▶ _Assignment_
Would you repeat the entries below word for word and omit the pictures?

▶ _Material provided_
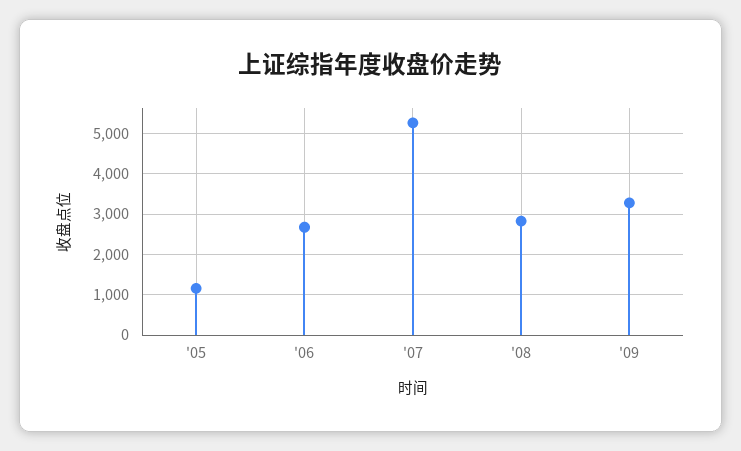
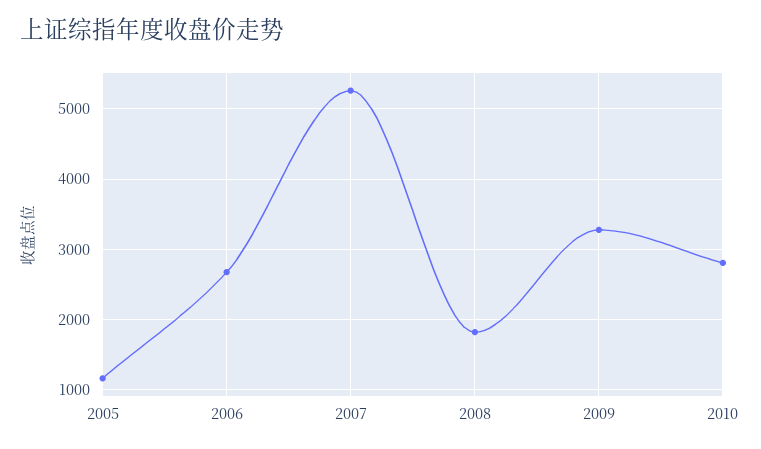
'08: 2800 -> 1800
2010: none -> 2800

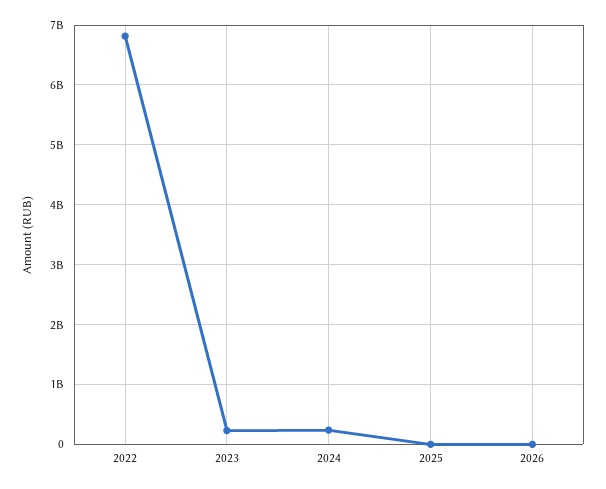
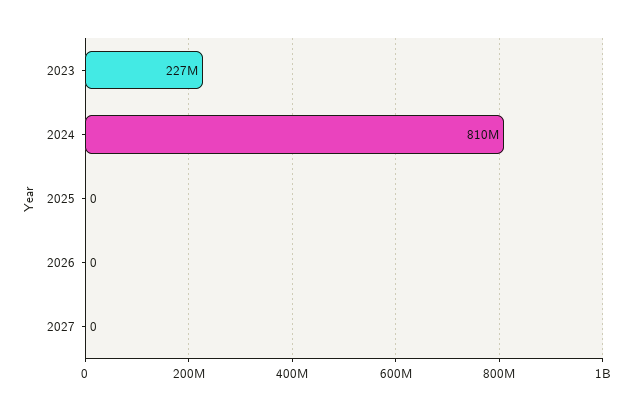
2022: 6800000000 -> none
2024: 200000000 -> 810000000
2027: none -> 0

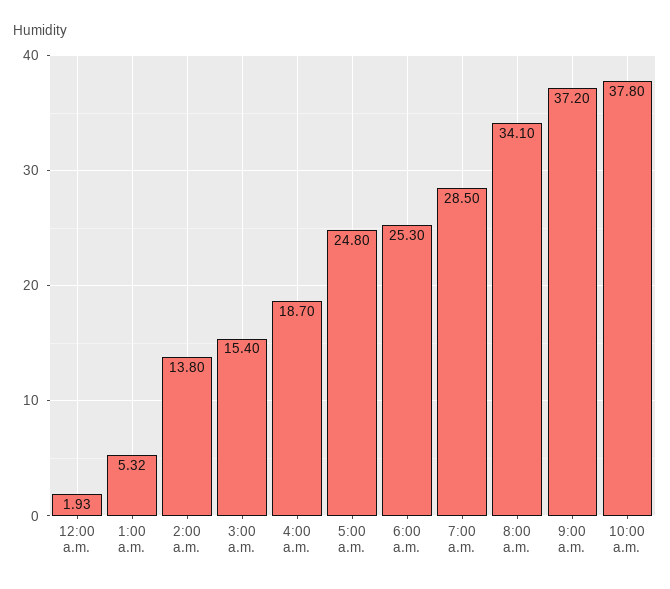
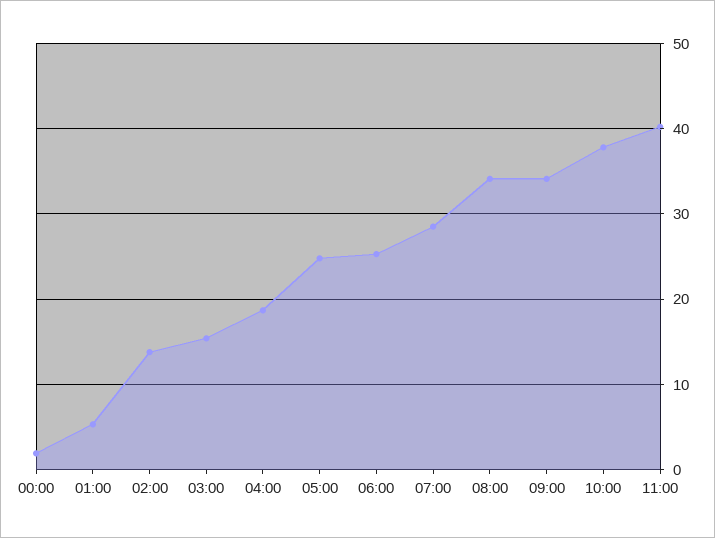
9:00 a.m.: 37.2 -> 34
11:00: none -> 40

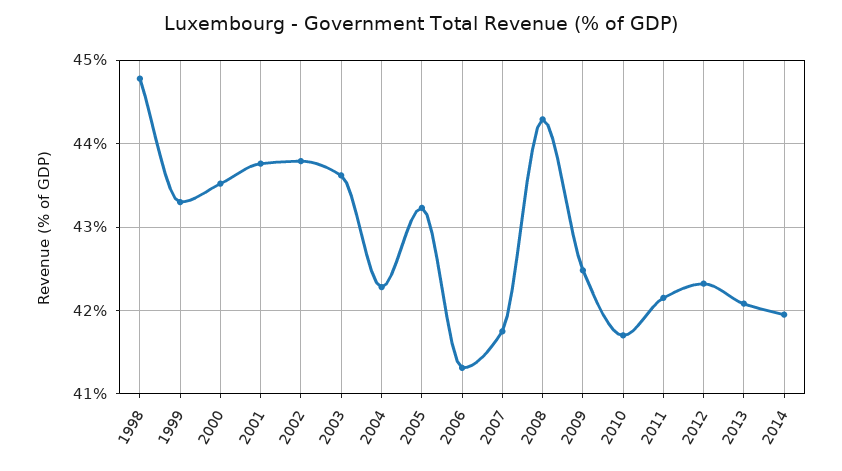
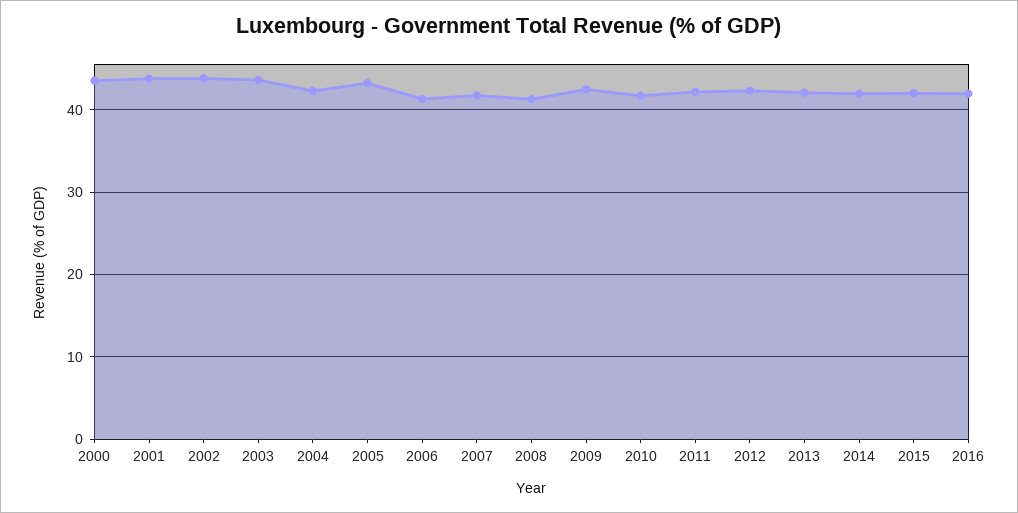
1998: 44.8 -> none
1999: 43.3 -> none
2008: 44.3 -> 41
2015: none -> 42
2016: none -> 42

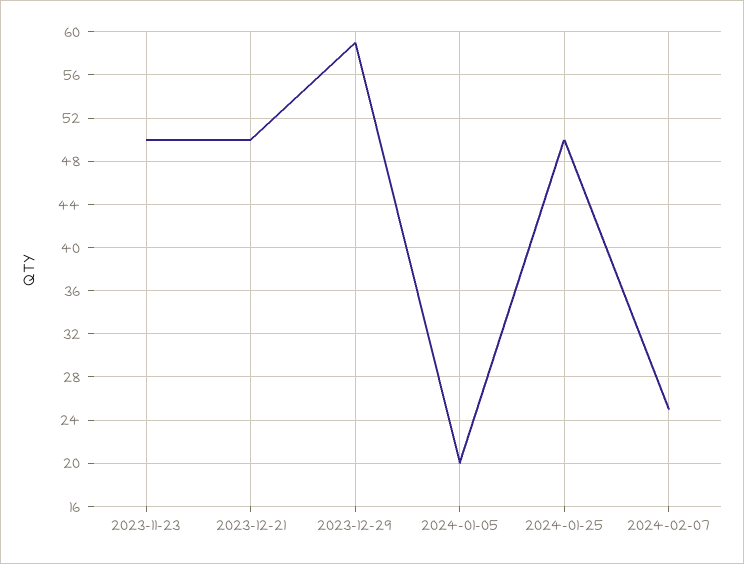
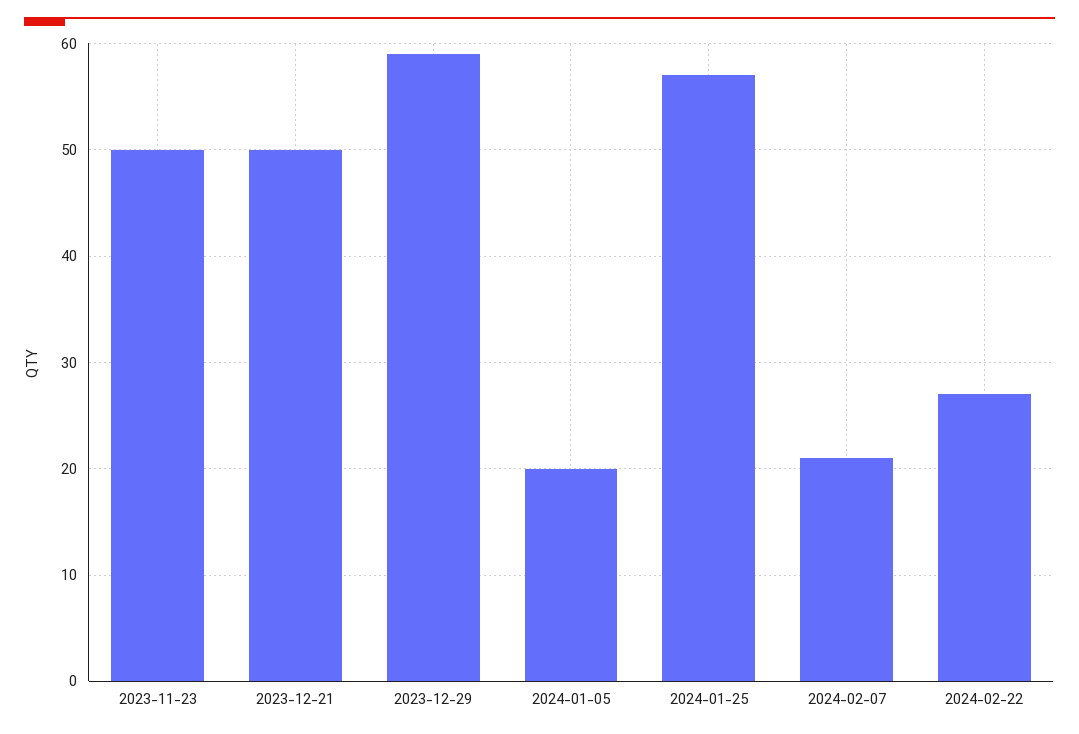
2024-01-25: 50 -> 57
2024-02-07: 25 -> 21
2024-02-22: none -> 27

▶ _Result of this task_
'08: 2800 -> 1800
2010: none -> 2800

2022: 6800000000 -> none
2024: 200000000 -> 810000000
2027: none -> 0

9:00 a.m.: 37.2 -> 34
11:00: none -> 40

1998: 44.8 -> none
1999: 43.3 -> none
2008: 44.3 -> 41
2015: none -> 42
2016: none -> 42

2024-01-25: 50 -> 57
2024-02-07: 25 -> 21
2024-02-22: none -> 27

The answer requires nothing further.